◆ DATA FOR THIS TASK
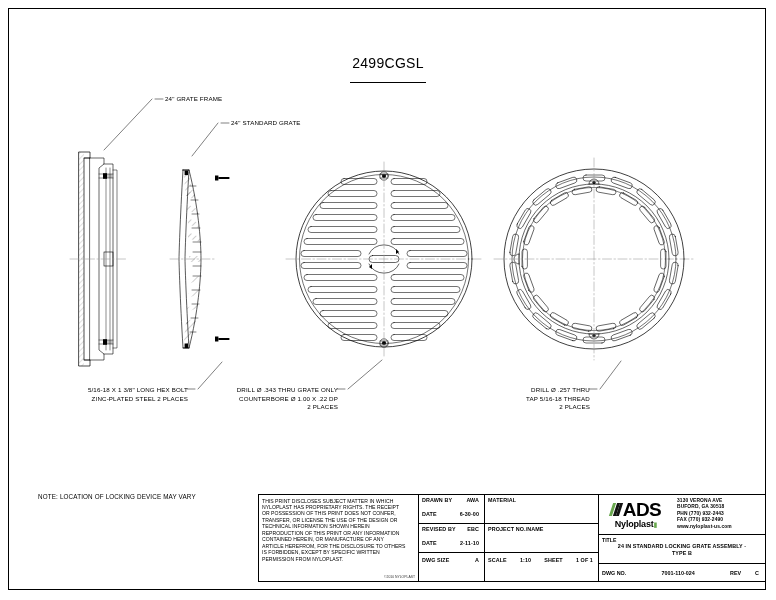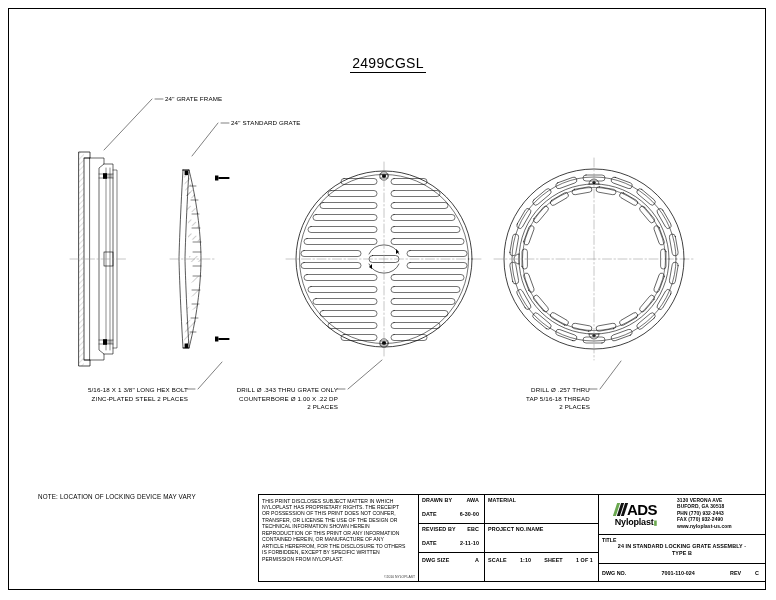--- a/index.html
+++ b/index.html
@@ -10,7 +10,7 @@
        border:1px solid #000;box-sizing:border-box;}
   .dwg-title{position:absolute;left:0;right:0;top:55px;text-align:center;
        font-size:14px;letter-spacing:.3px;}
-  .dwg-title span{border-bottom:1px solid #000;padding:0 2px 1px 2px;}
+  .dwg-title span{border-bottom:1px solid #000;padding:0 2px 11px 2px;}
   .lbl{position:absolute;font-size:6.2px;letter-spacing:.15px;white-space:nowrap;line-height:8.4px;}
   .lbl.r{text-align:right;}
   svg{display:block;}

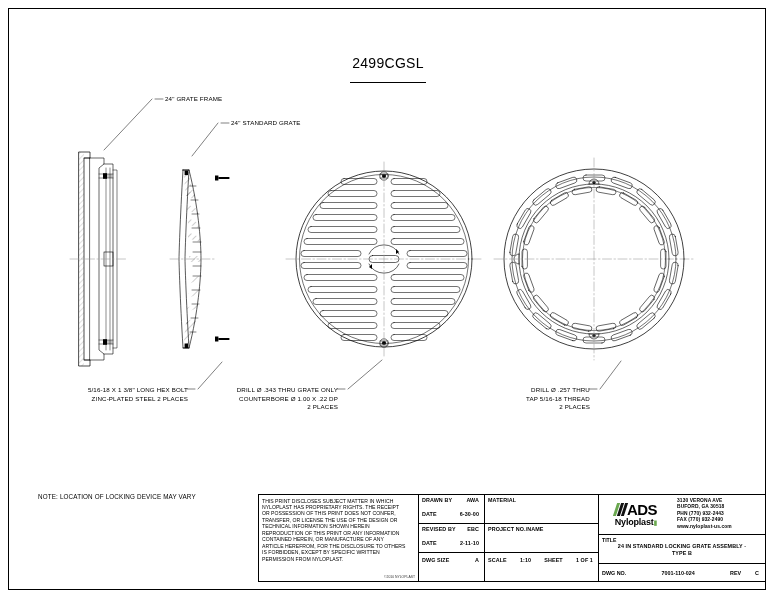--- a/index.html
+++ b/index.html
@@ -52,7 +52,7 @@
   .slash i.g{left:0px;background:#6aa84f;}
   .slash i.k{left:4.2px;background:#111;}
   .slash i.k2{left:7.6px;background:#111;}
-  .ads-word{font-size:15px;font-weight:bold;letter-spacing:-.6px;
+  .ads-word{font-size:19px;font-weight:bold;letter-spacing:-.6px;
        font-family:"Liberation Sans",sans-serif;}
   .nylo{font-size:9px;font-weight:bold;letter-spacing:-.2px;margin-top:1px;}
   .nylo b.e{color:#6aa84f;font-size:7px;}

◆ TASK PROMPT
Write out every entry again word for word, without any of the pictures.

◆ ANSWER BOX
--- a/index.html
+++ b/index.html
@@ -10,7 +10,7 @@
        border:1px solid #000;box-sizing:border-box;}
   .dwg-title{position:absolute;left:0;right:0;top:55px;text-align:center;
        font-size:14px;letter-spacing:.3px;}
-  .dwg-title span{border-bottom:1px solid #000;padding:0 2px 1px 2px;}
+  .dwg-title span{border-bottom:1px solid #000;padding:0 2px 11px 2px;}
   .lbl{position:absolute;font-size:6.2px;letter-spacing:.15px;white-space:nowrap;line-height:8.4px;}
   .lbl.r{text-align:right;}
   svg{display:block;}

--- a/index.html
+++ b/index.html
@@ -52,7 +52,7 @@
   .slash i.g{left:0px;background:#6aa84f;}
   .slash i.k{left:4.2px;background:#111;}
   .slash i.k2{left:7.6px;background:#111;}
-  .ads-word{font-size:15px;font-weight:bold;letter-spacing:-.6px;
+  .ads-word{font-size:19px;font-weight:bold;letter-spacing:-.6px;
        font-family:"Liberation Sans",sans-serif;}
   .nylo{font-size:9px;font-weight:bold;letter-spacing:-.2px;margin-top:1px;}
   .nylo b.e{color:#6aa84f;font-size:7px;}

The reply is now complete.